The Boston Celtics were thrown off by the zone, scoring 17 points in the third quarter, shooting 4-of-14 from three in the second half, and watching Jimmy Butler make plays like this.

And this, reading a Brad Stevens pet out of bounds lob play to seal the win.

Miami came from 17 down to beat Boston 106-101, giving the Heat a 2-0 series lead. Game 3 is Saturday.

After the game, there was reported yelling by Marcus Smart and throwing of things in the Boston locker room.

“Guys were emotional… after a hard loss,” Boston coach Brad Stevens delicately put it.

The Boston coach also wasn’t buying into talk of the Miami zone defense being the story of the night.

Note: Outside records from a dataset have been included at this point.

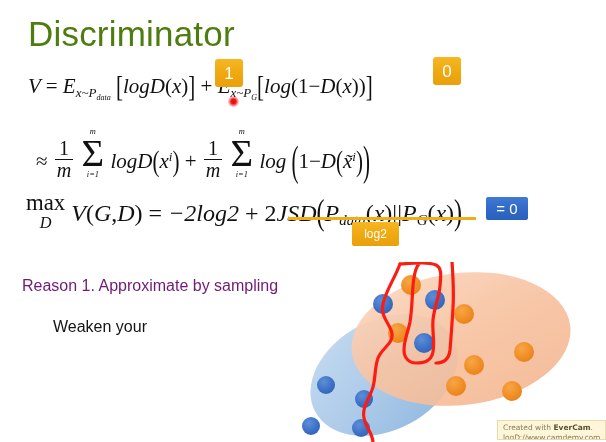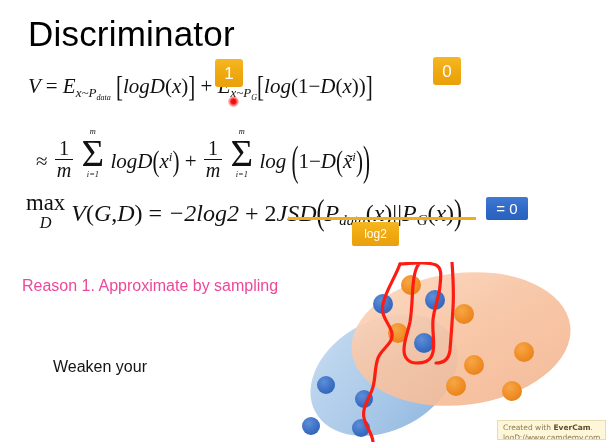--- a/index.html
+++ b/index.html
@@ -17,21 +17,21 @@
   }
 
   
   #slide-title {
     position: absolute;
     left: 28px;
     top: 16px;
     font-size: 35px;
     font-weight: 400;
     letter-spacing: 0.2px;
-    color: #000000;
+    color: #4d7c0f;
     line-height: 1.05;
     white-space: nowrap;
   }
 
   
   .math {
     font-family: "Liberation Serif", serif;
     font-style: italic;
     color: #111111;
     white-space: nowrap;
@@ -191,31 +191,30 @@
     border-radius: 50%;
     background: #e01414;
   }
 
   
   #reason-text {
     position: absolute;
     left: 22px;
     top: 277px;
     font-size: 16px;
-    color: #ec4899;
+    color: #701a75;
     white-space: nowrap;
   }
   #weaken-text {
     position: absolute;
     left: 53px;
     top: 315px;
     font-size: 16px;
     color: #141414;
     line-height: 1.45;
-    margin-top: 40px;
   }
 
   
   #diagram {
     position: absolute;
     left: 296px;
     top: 262px;
     width: 310px;
     height: 180px;
   }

“This isn’t about zones and defenses or offenses. We just need to be better,” Stevens said.

Boston did do better in the first half. After getting outscored by 22 in the paint in Game 1, the Celtics came out in Game 2 and attacked the rim, brought Enes Kanter and his inside scoring off the bench early, shot 10-of-13 at the rim, and won the points in the paint battle 32-18 in the first half.

Then in the second half, with the Heat often in a zone, the Celtics just tried to shoot over the top of it rather than get into the middle of it.

Miami just kept making shots and making plays. Goran Dragic led all Heat players with 25, Bam Adebayo had 21 points and 10 rebounds, and Duncan Robinson had 18 going 6-of-12 from three (and keeping Miami close in the first quarter).

Boston had 23 from Kemba Walker, who bounced back with a strong offensive game after a rough first game of this series. Jayson Tatum and Jaylen Brown each had 21.

The Celtics are by no means out of this series, but right now they are not executing their game plan with the grit and intensity the Heat bring.

Boston needs to bring the fire they showed in the locker room postgame to the court in Game 3, or the Celtics will find themselves in a hole they cannot get out of.